(Extracted data entries)
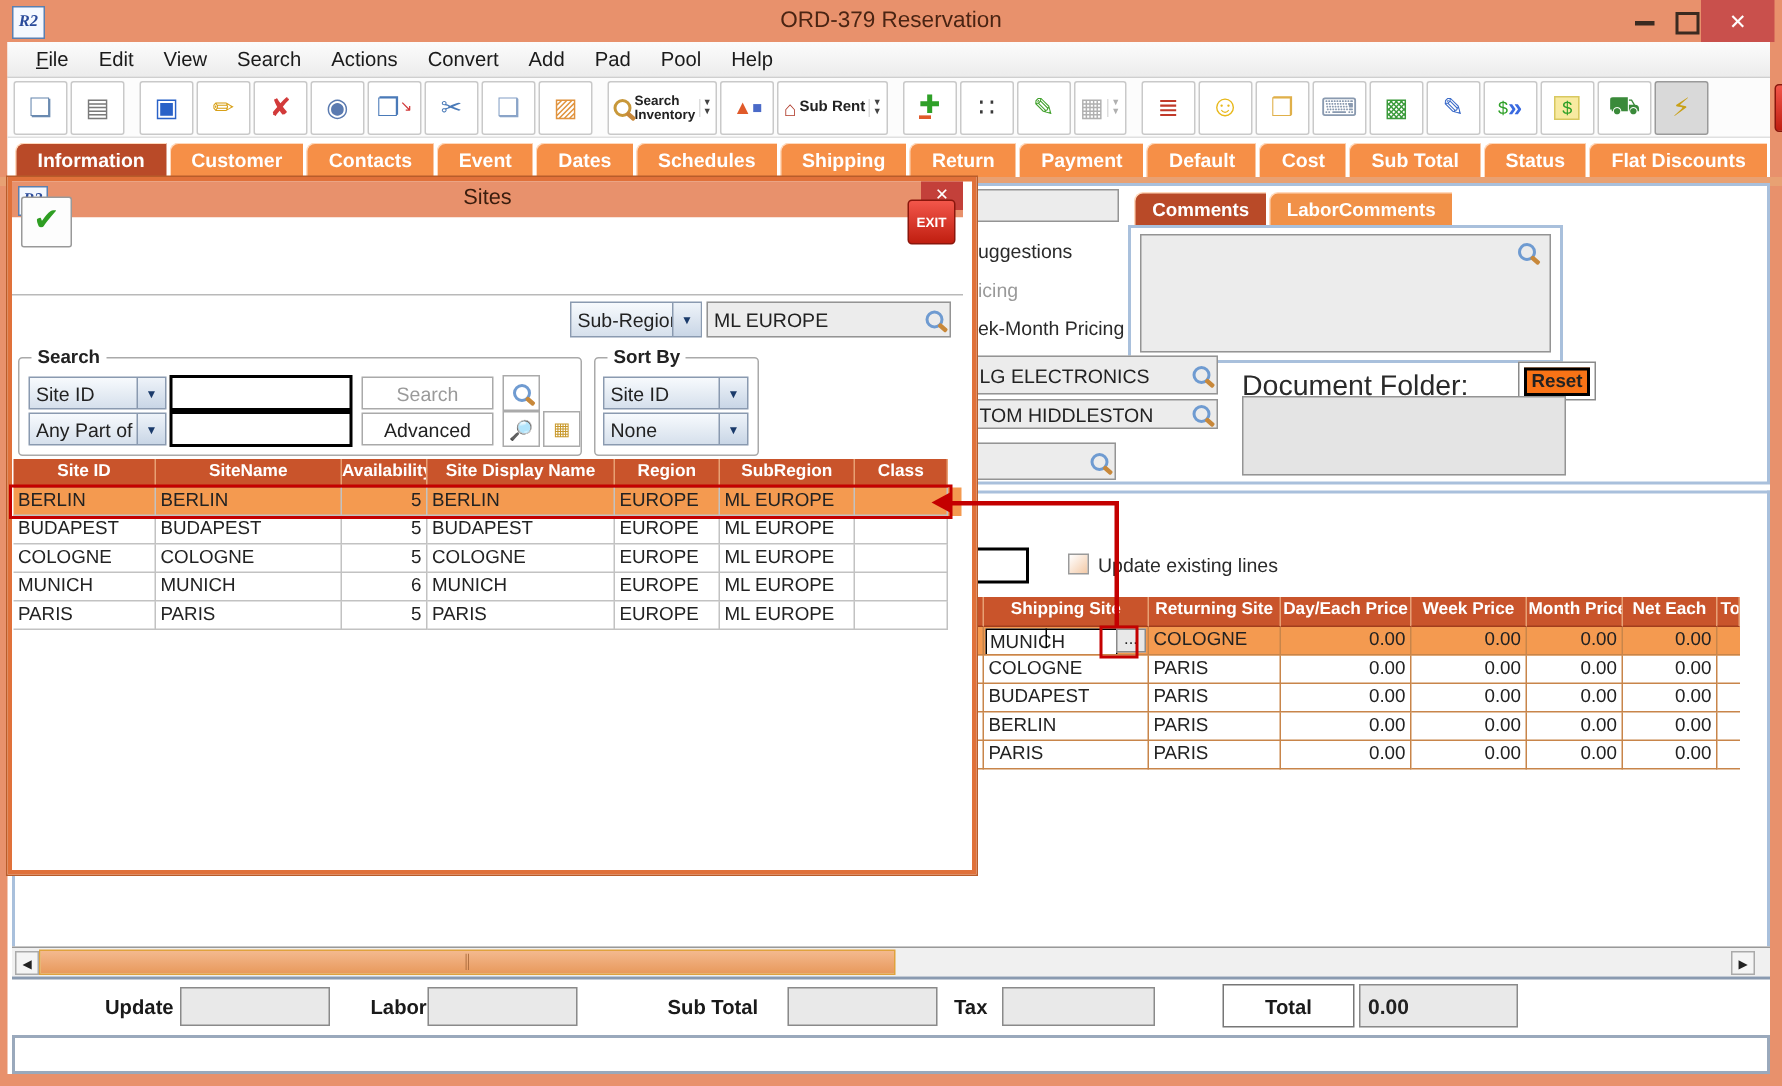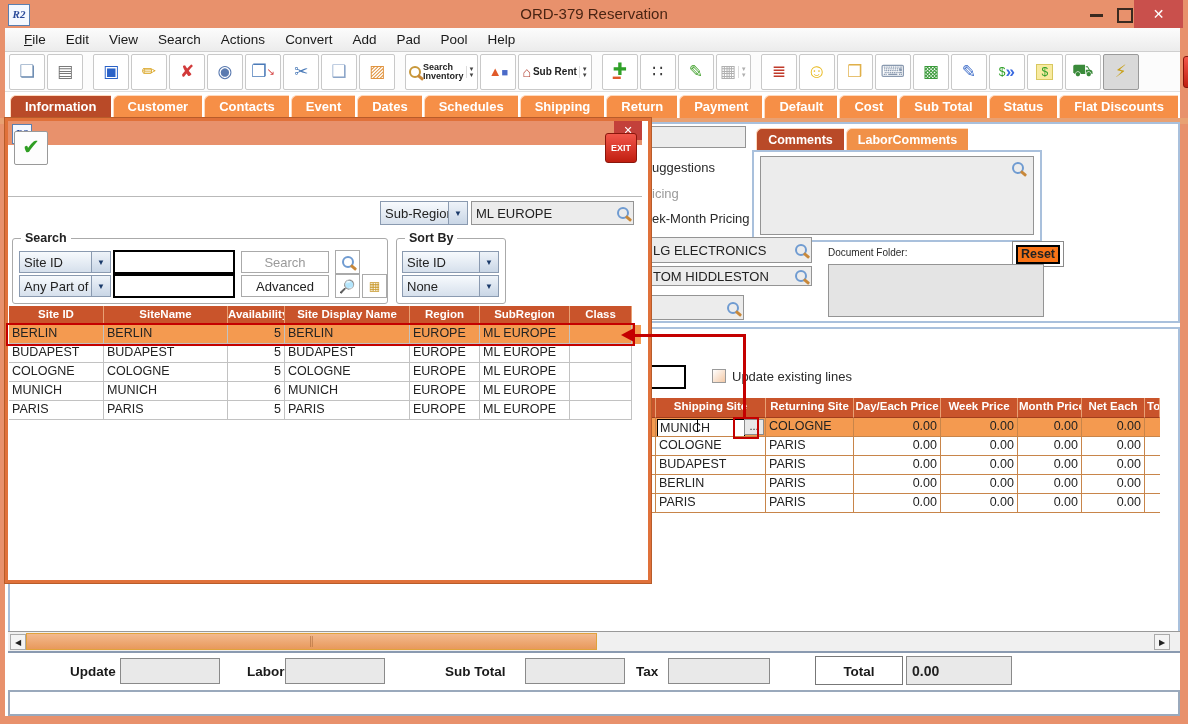--- a/index.html
+++ b/index.html
@@ -290,21 +290,21 @@
 </div>
 <div class="abs fieldbox" style="left:648px;top:266px;width:164px;height:20px;">
   <span style="flex:1;">TOM HIDDLESTON</span>
   <span class="mag"></span>
 </div>
 <div class="abs fieldbox" style="left:648px;top:295px;width:96px;height:25px;justify-content:flex-end;">
   <span class="mag"></span>
 </div>
 
 
-<span class="abs cutlbl" style="left:828px;top:247px;font-size:10px;">Document Folder:</span>
+<span class="abs cutlbl" style="left:828px;top:247px;font-size:19px;">Document Folder:</span>
 <div class="abs resetwrap" style="left:1012px;top:241px;width:52px;height:26px;">
   <span class="resetbtn">Reset</span>
 </div>
 <div class="abs fieldbox" style="left:828px;top:264px;width:216px;height:53px;background:#e4e4e4;"></div>
 
 
 <div class="abs blackinput" style="left:638px;top:365px;width:48px;height:24px;"></div>
 <div class="abs checkbox" style="left:712px;top:369px;"></div>
 <span class="abs cutlbl" style="left:732px;top:369px;">Update existing lines</span>
 
@@ -399,20 +399,21 @@
     <span>0.00</span>
   </div>
 </div>
 
 <div class="abs statusbar"></div>
 
 
 <div class="abs dialog">
   <div class="abs dlg-title"></div>
   <div class="abs appicon" style="left:4px;top:3px;width:18px;height:18px;line-height:16px;">R2</div>
+  <div class="abs dlg-titletext">Sites</div>
   <div class="abs dlg-close">✕</div>
 
   <div class="abs dlg-toolbar"></div>
   <div class="abs checkbtn">✔</div>
   <div class="abs tb exit-btn dlg-exit">EXIT</div>
 
   <div class="abs dd" style="left:372px;top:80px;width:88px;height:24px;">
     <span class="ddtxt">Sub-Region</span>
     <span class="ddarr">▼</span>
   </div>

What to work on:
A word-for-word retyping of every record is required, without the pictures.

Problem solution:
--- a/index.html
+++ b/index.html
@@ -290,21 +290,21 @@
 </div>
 <div class="abs fieldbox" style="left:648px;top:266px;width:164px;height:20px;">
   <span style="flex:1;">TOM HIDDLESTON</span>
   <span class="mag"></span>
 </div>
 <div class="abs fieldbox" style="left:648px;top:295px;width:96px;height:25px;justify-content:flex-end;">
   <span class="mag"></span>
 </div>
 
 
-<span class="abs cutlbl" style="left:828px;top:247px;font-size:10px;">Document Folder:</span>
+<span class="abs cutlbl" style="left:828px;top:247px;font-size:19px;">Document Folder:</span>
 <div class="abs resetwrap" style="left:1012px;top:241px;width:52px;height:26px;">
   <span class="resetbtn">Reset</span>
 </div>
 <div class="abs fieldbox" style="left:828px;top:264px;width:216px;height:53px;background:#e4e4e4;"></div>
 
 
 <div class="abs blackinput" style="left:638px;top:365px;width:48px;height:24px;"></div>
 <div class="abs checkbox" style="left:712px;top:369px;"></div>
 <span class="abs cutlbl" style="left:732px;top:369px;">Update existing lines</span>
 
@@ -399,20 +399,21 @@
     <span>0.00</span>
   </div>
 </div>
 
 <div class="abs statusbar"></div>
 
 
 <div class="abs dialog">
   <div class="abs dlg-title"></div>
   <div class="abs appicon" style="left:4px;top:3px;width:18px;height:18px;line-height:16px;">R2</div>
+  <div class="abs dlg-titletext">Sites</div>
   <div class="abs dlg-close">✕</div>
 
   <div class="abs dlg-toolbar"></div>
   <div class="abs checkbtn">✔</div>
   <div class="abs tb exit-btn dlg-exit">EXIT</div>
 
   <div class="abs dd" style="left:372px;top:80px;width:88px;height:24px;">
     <span class="ddtxt">Sub-Region</span>
     <span class="ddarr">▼</span>
   </div>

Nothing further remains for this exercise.